Epstein-Barr virus isolates retain their capacity to evade T cell immunity through BNLF2a despite extensive sequence variation

Abstract

The Epstein-Barr virus (EBV)-encoded immune evasion protein BNLF2a inhibits the transporter associated with antigen processing (TAP), thereby downregulating HLA class I expression at the cell surface. As a consequence, recognition of EBV-infected cells by cytotoxic T cells is impaired. Here, we show that sequence polymorphism of the BNLF2a protein is observed with natural EBV isolates, with evidence for positive selection. Despite these mutations, the BNLF2a variants efficiently reduce cell surface HLA class I levels.

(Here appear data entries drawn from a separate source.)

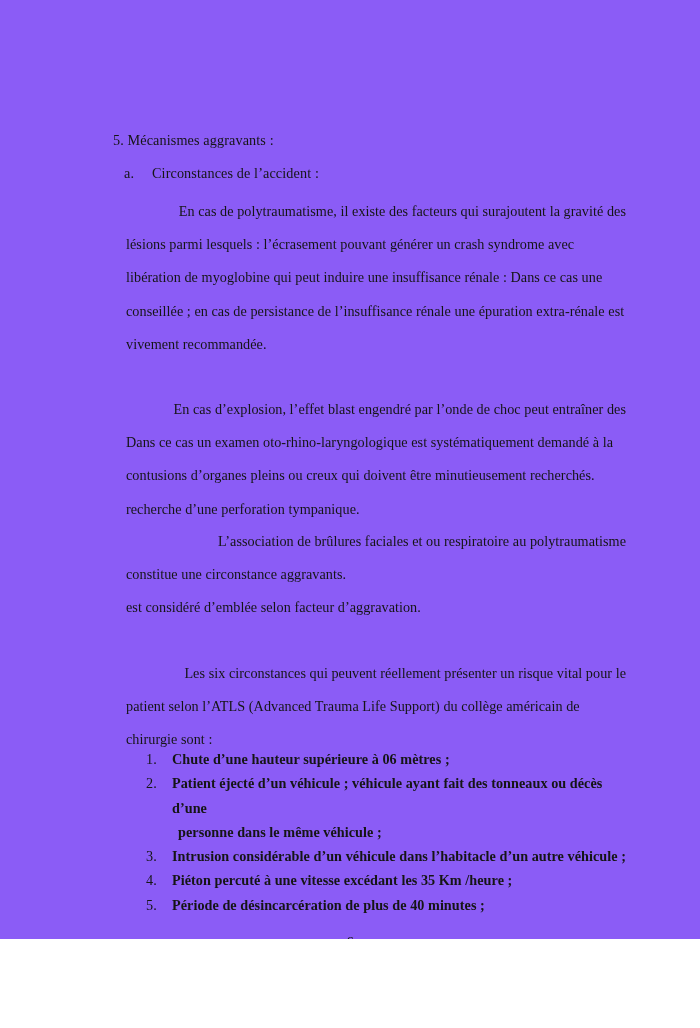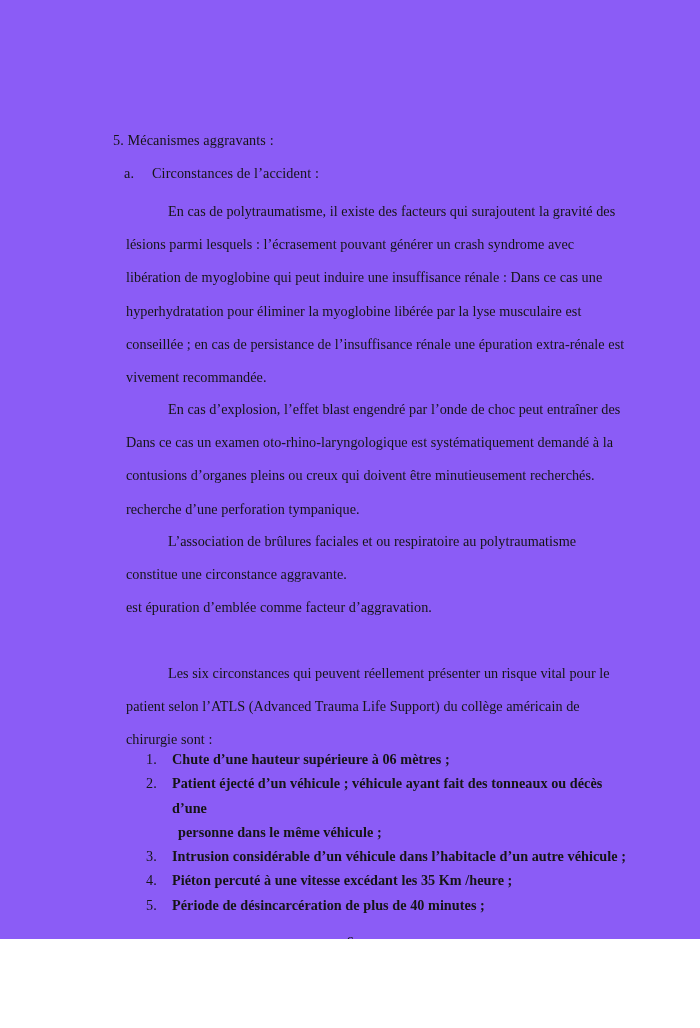"En cas de polytraumatisme, il" .para .ln.indent { text-align: none -> right }
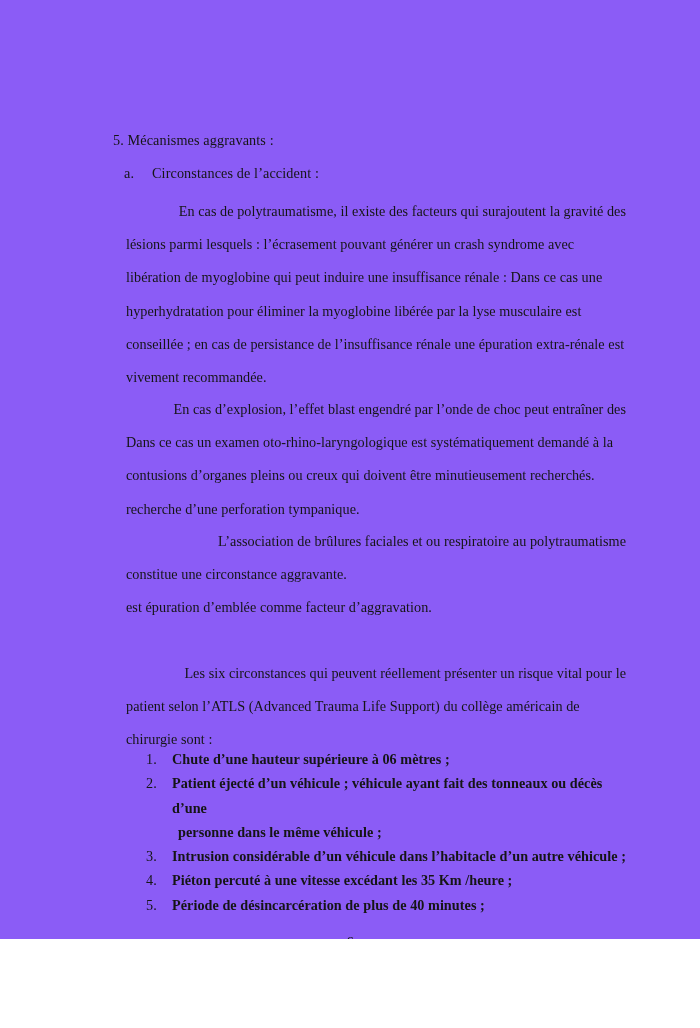"hyperhydratation pour éliminer la" span.ln { html: <span>hyperhydratation pour éliminer la myoglobine libérée par la lyse musculaire est</span> -> none }
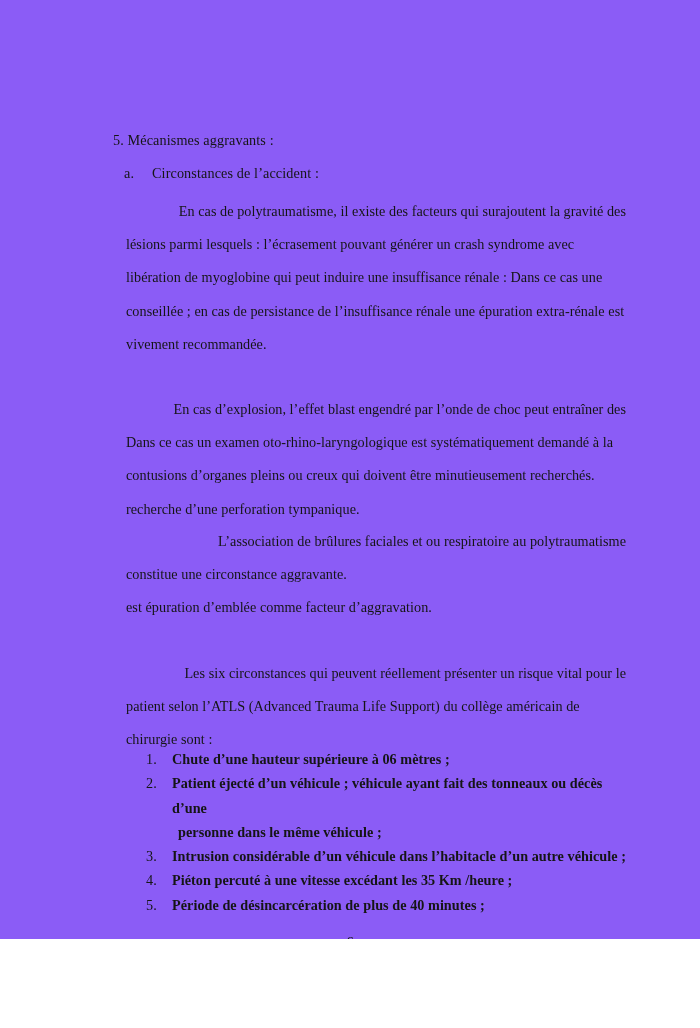"constitue une circonstance aggravante." span.ln { text: aggravante -> aggravants }
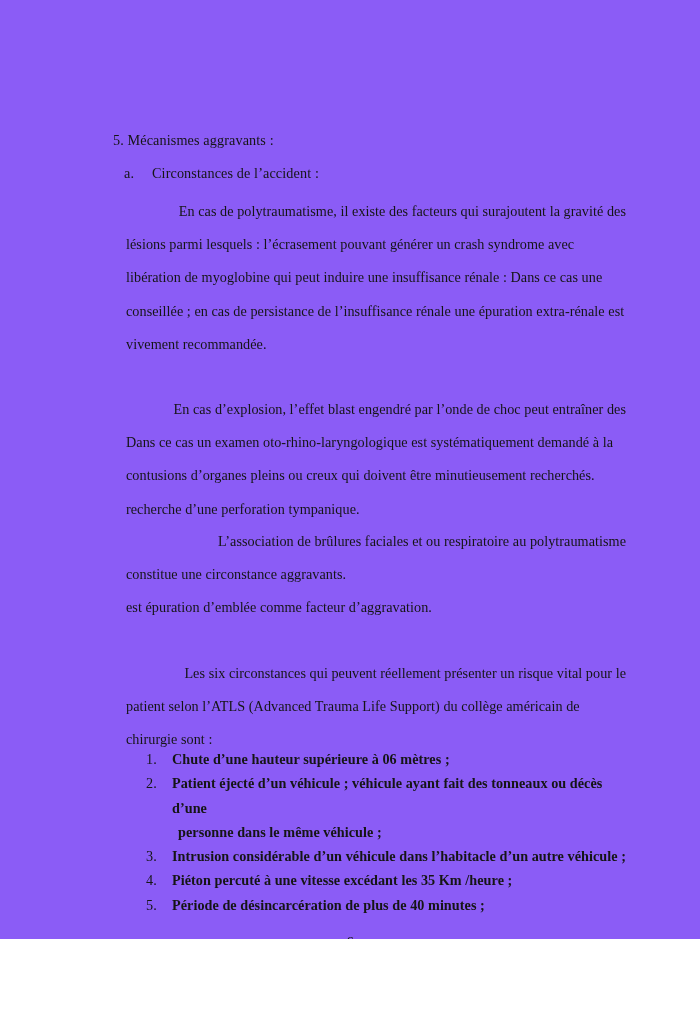"est épuration d’emblée comme facteur" span.ln { text: épuration d’emblée comme -> considéré d’emblée selon }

This conservation of BNLF2a function during evolution of EBV implies an important role for the viral TAP inhibitor in preventing T cell recognition during viral infection.

Fig 1

EBV isolates retain BNLF2a-mediated HLA I downregulation. (A) MJS cells were transiently transfected to express the control protein GFP or to coexpress wild-type BNLF2a and GFP. After 48 h, cells were stained for intracellular expression of BNLF2a (monoclonal antibody [MAb] 8E2). Subsequently, the cells were analyzed by flow cytometry using CellQuest Pro software (BD Biosciences). (B) MJS cells were transiently transfected to express the control protein GFP, wild-type BNLF2a (wt), or one of the following BNLF2a mutants: A8T/R40K, H3Q/A8T/R40K, A8T/S39R/R40K, A8T/V46A, or V46A. After 48 h, cells were stained for cell surface expression of HLA I (MAb B9.12.1) and HLA II (MAb L243) and analyzed by flow cytometry using CellQuest Pro software (BD Biosciences). (C) Quantification of flow cytometry data. Cell surface expression levels of HLA I were correlated with GFP expression for cells transfected to express the control protein GFP, wild-type (wt) BNLF2a, or the A8T/R40K BNLF2a mutant. To this end, values were corrected for cell surface expression of HLA I in GFP-negative cells. The standard deviations are represented by the error bars. *, P < 0.01 as determined by a t test. (D) Graphical display of the results shown in panel B. The mean fluorescence index of HLA I expression is plotted against the mean fluorescence index of GFP expression. The results of one representative experiment out of at least three independent experiments are shown. For panel A, the experiment was performed in duplicate.

Fig 2

N-terminal amino acids of BNLF2a affect its immune evasion function. (A) MJS cells were transiently transfected to express the control protein GFP, wild-type BNLF2a (wt), BNLF2a-A8T (A8T), BNLF2a-H3Q/A8T (H3Q/A8T), or BNLF2a-H3P (H3P). After 48 h, cells were stained for cell surface expression of HLA I (MAb B9.12.1) and HLA II (MAb L243) and analyzed by flow cytometry using CellQuest Pro software (BD Biosciences). (B and D) Graphical display of flow cytometry data. The mean fluorescence index of HLA I expression is plotted against the mean fluorescence index of GFP expression. (C and E) Quantification of flow cytometry data. Cell surface expression levels of HLA I were correlated with GFP expression. To this end, values were corrected for cell surface expression of HLA I in GFP-negative cells. The standard deviations are represented by the error bars. *, P < 0.01 as determined by a t test. The results of one representative experiment out of three independent experiments are shown.